Para un aristócrata de entonces el trabajo más agobiante era quitarse y ponerse el equipo de golf, de tenis, de equitación, de patinaje, de polo; doblar la bisagra 50 veces diarias sobre la mano de la señora marquesa; peinar el flequillo del caniche; jugar a las prendas mientras se tomaba chocolate con anís; andar por la vida con cuello de porcelana; darle a la manivela del coche y partir hacia la montería; presidir un consejo de administración y una cofradía de nazarenos; pellizcarse un duro en el bolsillo del chaleco y dárselo a un pobre al que estabas abonado.

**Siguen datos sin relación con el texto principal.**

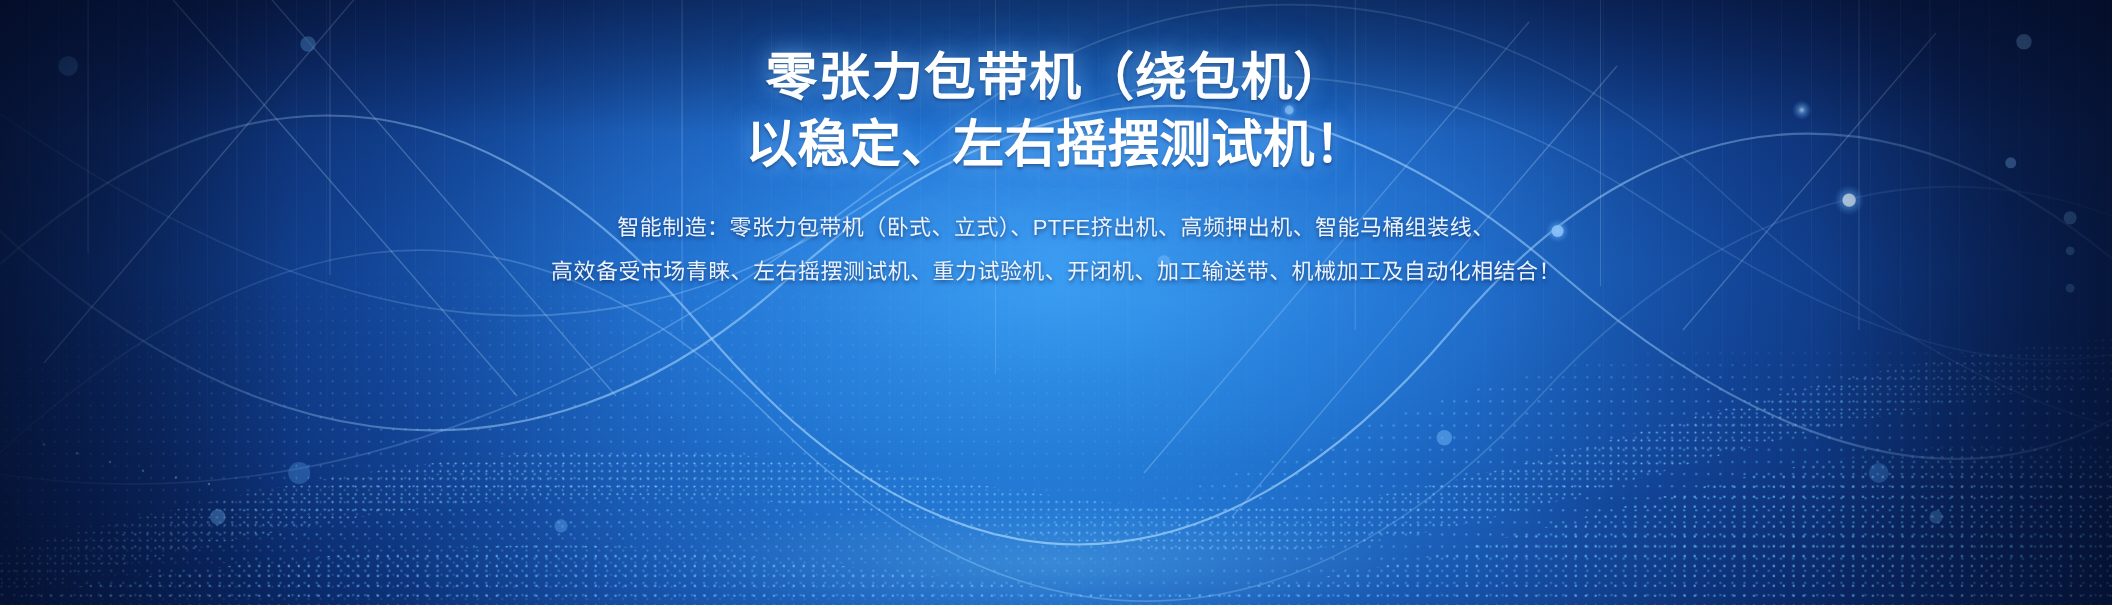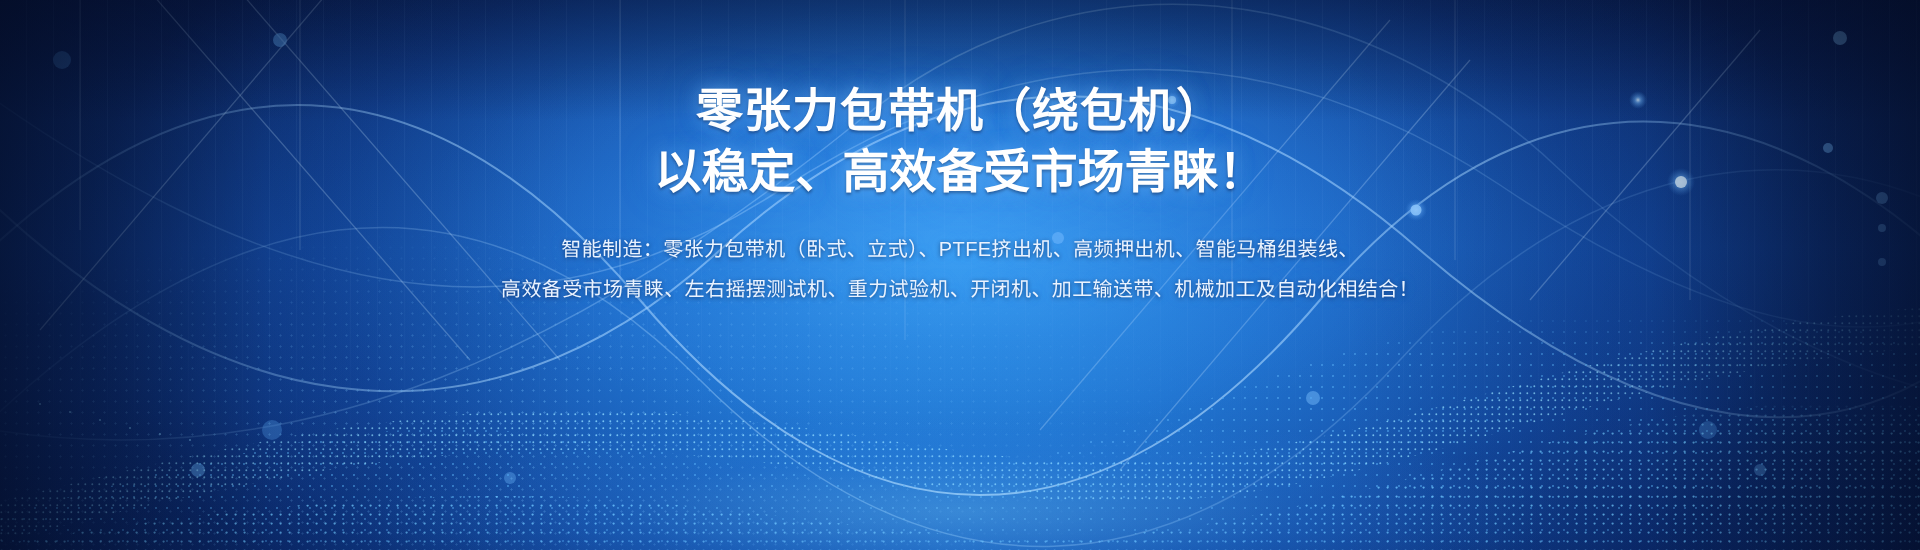--- a/index.html
+++ b/index.html
@@ -79,21 +79,21 @@
   
   .content {
     position: absolute;
     left: 0; right: 0;
     top: 0;
     height: 100%;
     display: flex;
     flex-direction: column;
     align-items: center;
     justify-content: flex-start;
-    padding-top: 80px;
+    padding-top: 39px;
     box-sizing: border-box;
   }
 
   .headline {
     color: #ffffff;
     font-size: 47px;
     font-weight: 700;
     letter-spacing: 1px;
     line-height: 1.30;
     text-align: center;
@@ -257,21 +257,21 @@
         <circle cx="190" cy="440" r="1.1"></circle>
     </g>
   </svg>
 
   <div class="layer bottomglow"></div>
   <div class="layer vignette"></div>
 
   <div class="content">
     <div class="headline">
       <div class="l1">零张力包带机（绕包机）</div>
-      <div class="l2">以稳定、高效备受市场青睐！</div>
+      <div class="l2">以稳定、左右摇摆测试机！</div>
     </div>
     <div class="subtitle">
       <div>智能制造：零张力包带机（卧式、立式）、PTFE挤出机、高频押出机、智能马桶组装线、</div>
       <div>高效备受市场青睐、左右摇摆测试机、重力试验机、开闭机、加工输送带、机械加工及自动化相结合！</div>
     </div>
   </div>
 
 </div>
 
 </body></html>

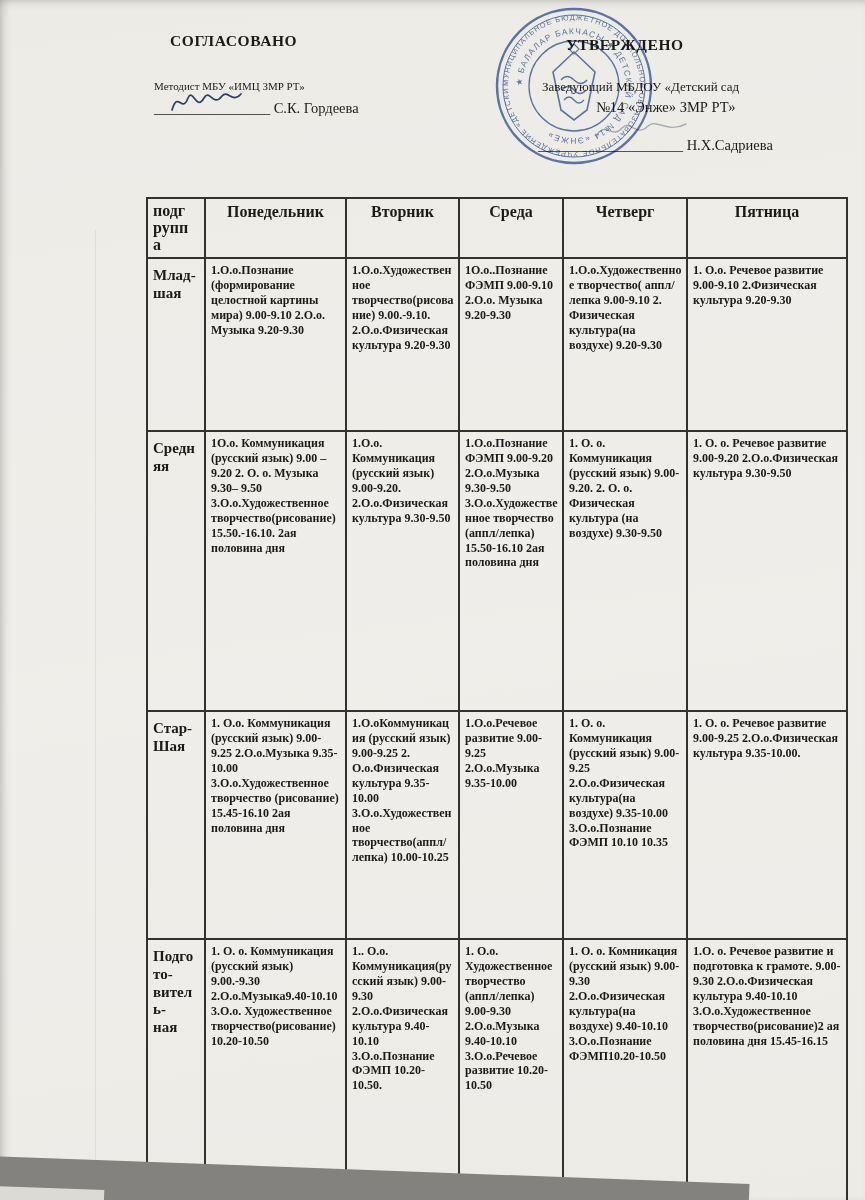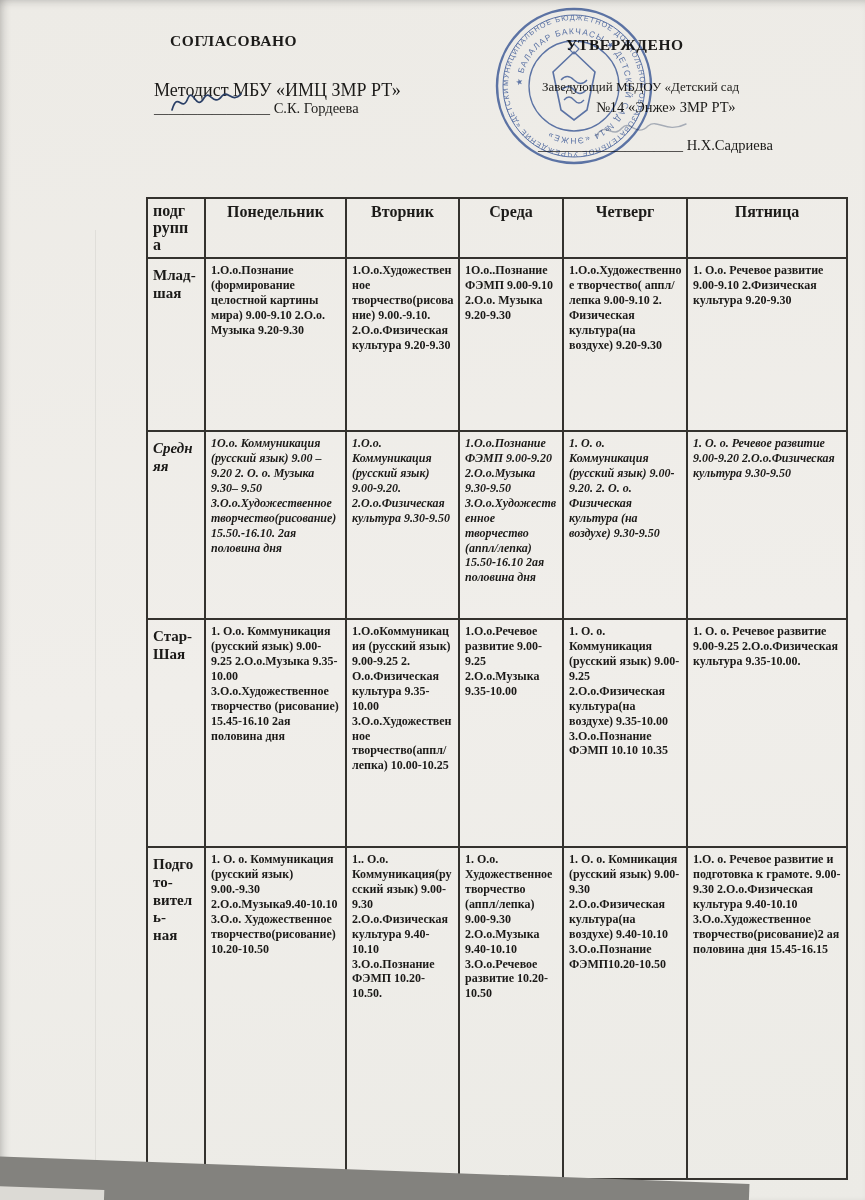--- a/index.html
+++ b/index.html
@@ -12,21 +12,21 @@
     overflow:hidden;
     box-shadow: inset 7px 0 10px -5px rgba(0,0,0,.22), inset 0 7px 9px -5px rgba(0,0,0,.15);
   }
   .fold-line { position:absolute; left:95px; top:230px; width:1px; height:930px; background:rgba(0,0,0,.06); }
   .edge-bottom { position:absolute; left:-12px; top:1156px; width:762px; height:70px; background:#83827e; transform:rotate(2.1deg); transform-origin:left top; }
   .edge-bottom-sliver { position:absolute; left:-6px; top:1188px; width:110px; height:20px; background:#dcdad5; transform:rotate(2deg); }
 
   
   .agreed-title   { position:absolute; left:170px; top:32px;  font-weight:bold; font-size:15.5px; letter-spacing:.6px; }
   .approved-title { position:absolute; left:566px; top:36px;  font-weight:bold; font-size:15.5px; letter-spacing:.6px; }
-  .agreed-l1      { position:absolute; left:154px; top:80px;  font-size:18px; }
+  .agreed-l1      { position:absolute; left:154px; top:80px;  font-size:11px; }
   .agreed-l2      { position:absolute; left:154px; top:100px; font-size:14.5px; }
   .approved-l1    { position:absolute; left:542px; top:79px;  font-size:13px; }
   .approved-l2    { position:absolute; left:596px; top:99px;  font-size:14.5px; }
   .approved-sign  { position:absolute; left:538px; top:137px; font-size:14.5px; }
 
   .sig-left  { position:absolute; left:168px; top:84px; width:78px; height:34px; }
   .sig-right { position:absolute; left:592px; top:116px; width:100px; height:26px; opacity:.75; }
 
   
   .stamp { position:absolute; left:492px; top:4px; width:164px; height:164px; mix-blend-mode:multiply; opacity:.82; }
@@ -43,21 +43,21 @@
   .schedule th, .schedule td {
     border:2px solid #34322e; vertical-align:top;
     font-weight:bold; overflow-wrap:break-word; word-break:break-word;
   }
   .schedule th { font-size:16px; padding:4px 13px; height:36px; text-align:center;margin-left:36px; }
   .schedule th.h-group { text-align:left; padding-left:5px; line-height:1.05; }
   .schedule td { font-size:12px; line-height:1.24; padding:4px 4px 4px 5px; color:#1b1a18; }
   .schedule td.group { font-size:15px; line-height:1.18; white-space:pre-line; padding-top:8px; }
   .col0{width:58px} .col1{width:141px} .col2{width:113px} .col3{width:104px} .col4{width:124px} .col5{width:160px}
   tr.r0 td { height:173px; }
-  tr.r1 td { height:188px;font-style:italic; }
+  tr.r1 td { height:280px; }
   tr.r2 td { height:228px; }
   tr.r3 td { height:332px; }
 </style>
 </head>
 <body>
 
 <div class="page">
 
   <div class="fold-line"></div>
 

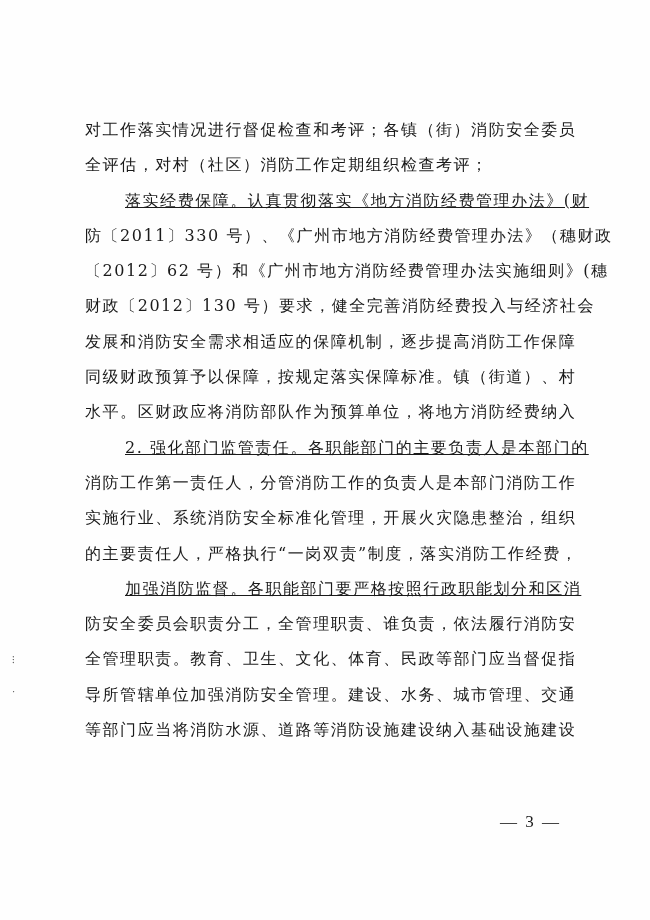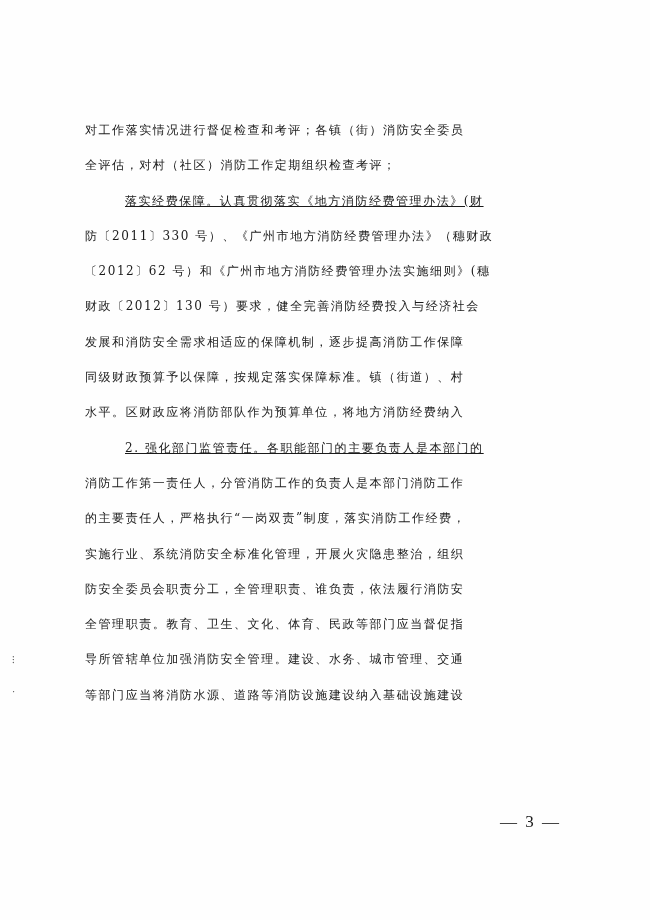--- a/index.html
+++ b/index.html
@@ -1,20 +1,20 @@
 <!DOCTYPE html>
 <html><head>
 <meta charset="utf-8">
 <style>
   html, body { margin: 0; padding: 0; background: #ffffff; }
   body { width: 650px; height: 920px; position: relative; overflow: hidden;
          font-family: "DejaVu Serif", "Liberation Serif", serif; color: #1a1a1a; }
   .page { position: absolute; left: 0; top: 0; width: 650px; height: 920px; background: #fefefe; }
   .lines { position: absolute; left: 85px; top: 118px; width: 480px; }
-  .line { height: 35.3px; line-height: 24px; font-size: 12px; white-space: nowrap;
+  .line { height: 35.3px; line-height: 24px; font-size: 16px; white-space: nowrap;
           letter-spacing: 1.55px; }
   .line.indent { padding-left: 40px; text-decoration: underline; }
   .page-number { position: absolute; left: 500px; top: 812px; font-size: 17px;
                  font-family: "Liberation Serif", serif; color: #222; letter-spacing: 2px; }
   .margin-mark { position: absolute; left: 12px; color: #555; font-size: 10px; }
 </style>
 </head>
 <body>
 
 <div class="page">
@@ -23,22 +23,23 @@
       <div class="line">全评估，对村（社区）消防工作定期组织检查考评；</div>
       <div class="line indent">落实经费保障。认真贯彻落实《地方消防经费管理办法》(财</div>
       <div class="line">防〔2011〕330 号）、《广州市地方消防经费管理办法》（穗财政</div>
       <div class="line">〔2012〕62 号）和《广州市地方消防经费管理办法实施细则》(穗</div>
       <div class="line">财政〔2012〕130 号）要求，健全完善消防经费投入与经济社会</div>
       <div class="line">发展和消防安全需求相适应的保障机制，逐步提高消防工作保障</div>
       <div class="line">同级财政预算予以保障，按规定落实保障标准。镇（街道）、村</div>
       <div class="line">水平。区财政应将消防部队作为预算单位，将地方消防经费纳入</div>
       <div class="line indent">2. 强化部门监管责任。各职能部门的主要负责人是本部门的</div>
       <div class="line">消防工作第一责任人，分管消防工作的负责人是本部门消防工作</div>
+      <div class="line">实施行业、系统消防安全标准化管理，开展火灾隐患整治，组织</div>
       <div class="line">的主要责任人，严格执行“一岗双责”制度，落实消防工作经费，</div>
-      <div class="line">实施行业、系统消防安全标准化管理，开展火灾隐患整治，组织</div>
+      <div class="line indent">加强消防监督。各职能部门要严格按照行政职能划分和区消</div>
       <div class="line">防安全委员会职责分工，全管理职责、谁负责，依法履行消防安</div>
       <div class="line">全管理职责。教育、卫生、文化、体育、民政等部门应当督促指</div>
       <div class="line">导所管辖单位加强消防安全管理。建设、水务、城市管理、交通</div>
       <div class="line">等部门应当将消防水源、道路等消防设施建设纳入基础设施建设</div>
     </div>
   <div class="margin-mark" style="top:652px;">⁝</div>
   <div class="margin-mark" style="top:686px;">·</div>
   <div class="page-number">— 3 —</div>
 </div>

Cuando no se trabaja, uno no tiene tiempo para nada. En aquella época, además de realizar estas labores propias de su clase, resulta que Luis Escobar también se divertía jugando a ganarse un jornal.
— Con el tiempo me hice abogado. Me temo que entonces yo era un señorito, pero no un señorito abusón, eso no; era lo que en aquella época se llamaba un pollo pera, con 100 pesetas mensuales que me daban mis padres, aunque yo realmente vivía del juego, del póquer, del bridge. Iba divinamente con mi cochecito a todas partes, frecuentaba las fiestas del Ritz y los bailes de primavera cuando se ponían de largo las infantas, visitaba las casas abiertas donde se daban saraos, a los que asistía la reina, que era muy mundana. El rey también iba a veces; primero saludaba, bailaba un poco abriendo la reunión y luego se retiraba a un saloncito a jugar al bridge. El rey volvía a palacio hacia la una. La reina se quedaba hasta más tarde. Comenzaba a ponerse de moda la música brasileña y ya se bailaban blues y fox lento, las bebidas de colores habían sido sustituidas por el whisky y el juego de la perejila, por el póquer. Cuando yo salgo, el tango está en plena decadencia. Nunca asistí a un baile en palacio. Me invitaron una vez, pero tenía exámenes al día siguiente y me lo perdí. El primer sueldo lo gané en el año 39 como director del Teatro Nacional y me lo asigné yo mismo. 900 pesetas al mes. ¿Que si soy monárquico? Por Dios, cuando don Juan Carlos tomó la primera comunión, un grupo de amigos hicimos colecta para comprarle un tren eléctrico y yo fui a montárselo a Villa Giralda y por poco no me electrocuto manipulando aquel cacharro.
En plena Transición, cuando la condición de homosexual aún no había conquistado la normalidad, Luís Escobar, elevado a la fama por Berlanga en La escopeta nacional, después de tomar unas copas en Oliver con el figurinista Vitín Cortezo, levantó la mano y el camarero preguntó: “¿Quieren la nota?”. Luís Escobar dijo: “Queremos la cuenta. La nota ya la hemos dado nosotros”.